Modification records
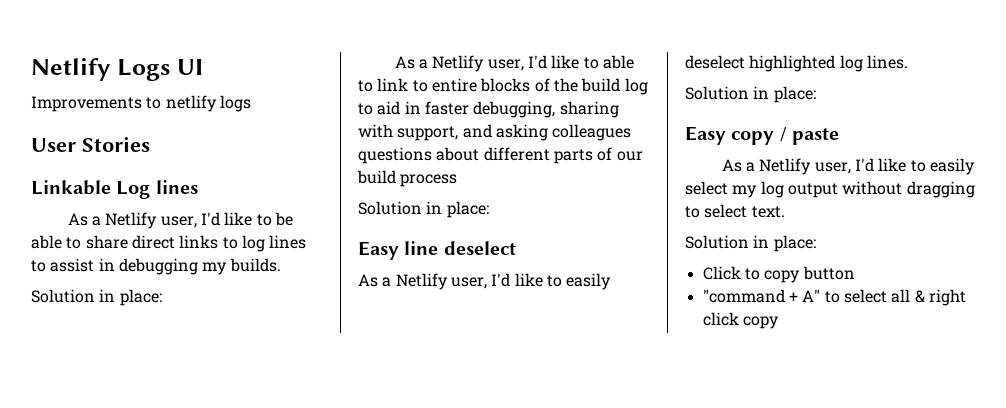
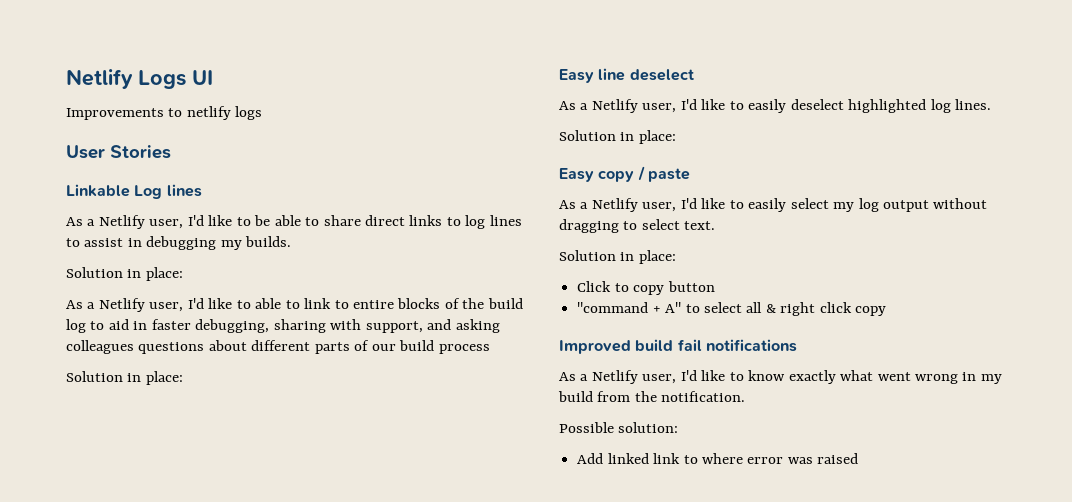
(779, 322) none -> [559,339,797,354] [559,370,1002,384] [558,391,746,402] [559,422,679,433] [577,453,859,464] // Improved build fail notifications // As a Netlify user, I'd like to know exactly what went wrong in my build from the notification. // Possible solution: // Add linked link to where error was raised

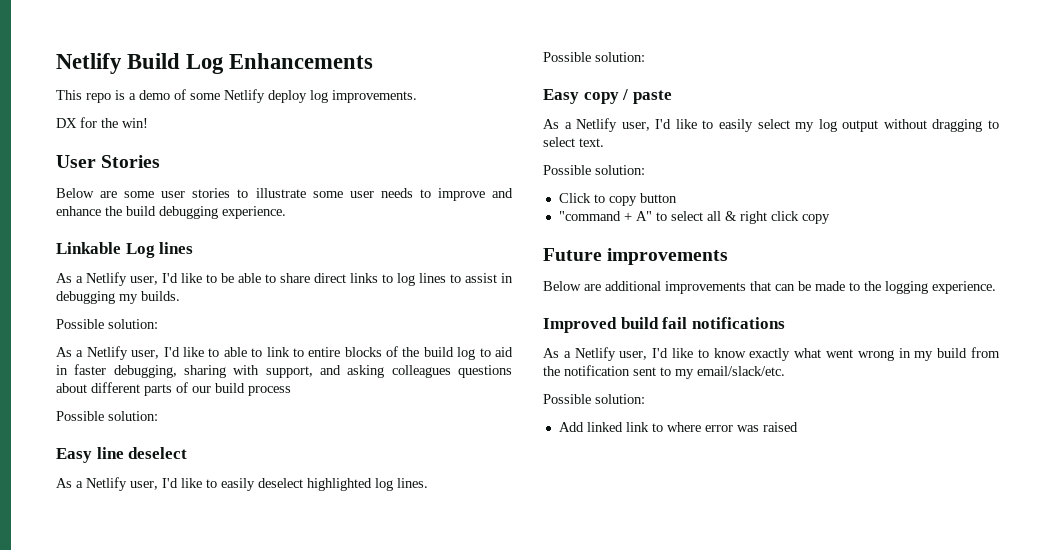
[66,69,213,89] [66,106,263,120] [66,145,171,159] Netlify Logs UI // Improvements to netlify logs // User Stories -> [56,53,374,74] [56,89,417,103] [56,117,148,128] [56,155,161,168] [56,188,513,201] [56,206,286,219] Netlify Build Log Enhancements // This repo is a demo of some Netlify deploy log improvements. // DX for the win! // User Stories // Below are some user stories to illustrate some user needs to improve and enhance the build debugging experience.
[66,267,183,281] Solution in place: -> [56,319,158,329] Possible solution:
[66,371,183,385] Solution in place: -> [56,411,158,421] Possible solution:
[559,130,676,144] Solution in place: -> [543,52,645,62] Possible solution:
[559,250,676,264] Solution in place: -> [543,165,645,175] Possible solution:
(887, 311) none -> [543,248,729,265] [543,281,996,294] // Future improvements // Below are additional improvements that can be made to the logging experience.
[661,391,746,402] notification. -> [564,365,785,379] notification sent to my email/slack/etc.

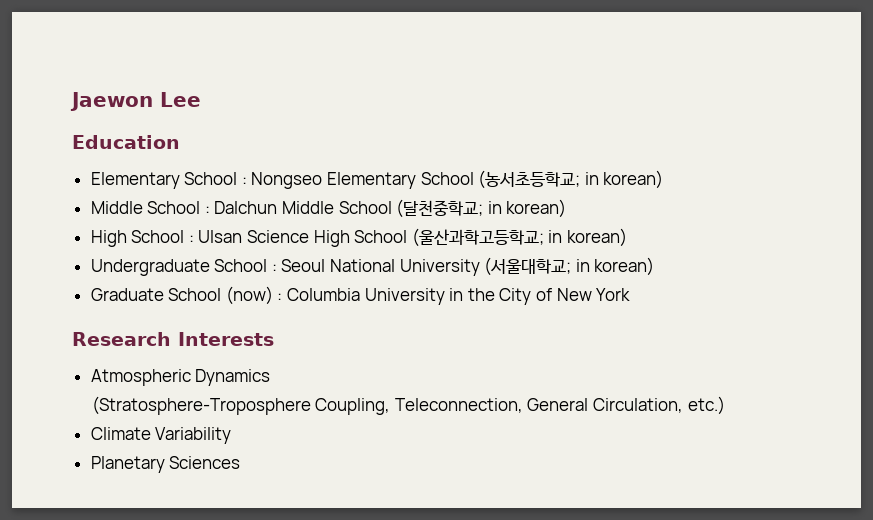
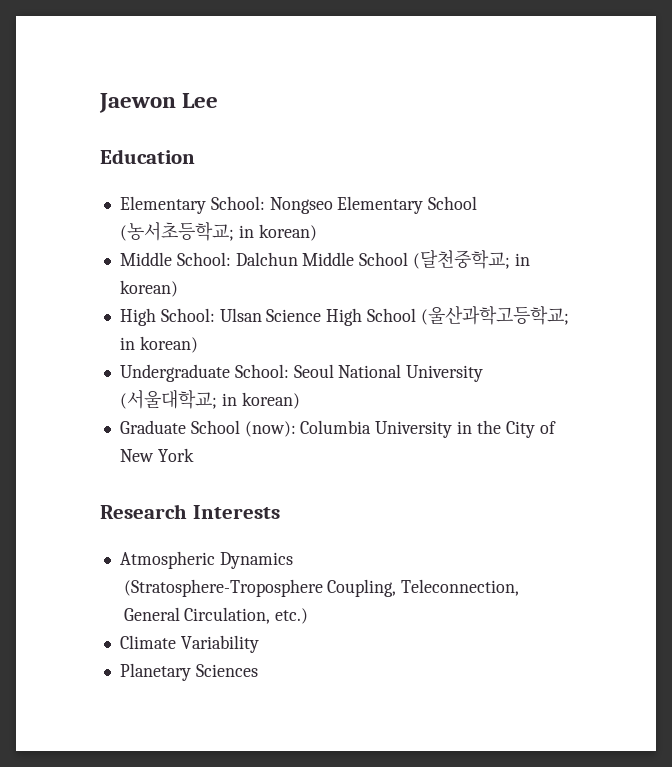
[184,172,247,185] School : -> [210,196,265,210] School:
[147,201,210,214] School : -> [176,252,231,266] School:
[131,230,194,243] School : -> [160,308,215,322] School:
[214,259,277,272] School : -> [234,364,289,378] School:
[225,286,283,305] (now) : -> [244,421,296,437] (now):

What needs to be done:
From the line that contains "[147,201,210,214] School : ->" down to the final line of the entries, print every line exactly as it is, and only those lines.

Reply:
[147,201,210,214] School : -> [176,252,231,266] School:
[131,230,194,243] School : -> [160,308,215,322] School:
[214,259,277,272] School : -> [234,364,289,378] School:
[225,286,283,305] (now) : -> [244,421,296,437] (now):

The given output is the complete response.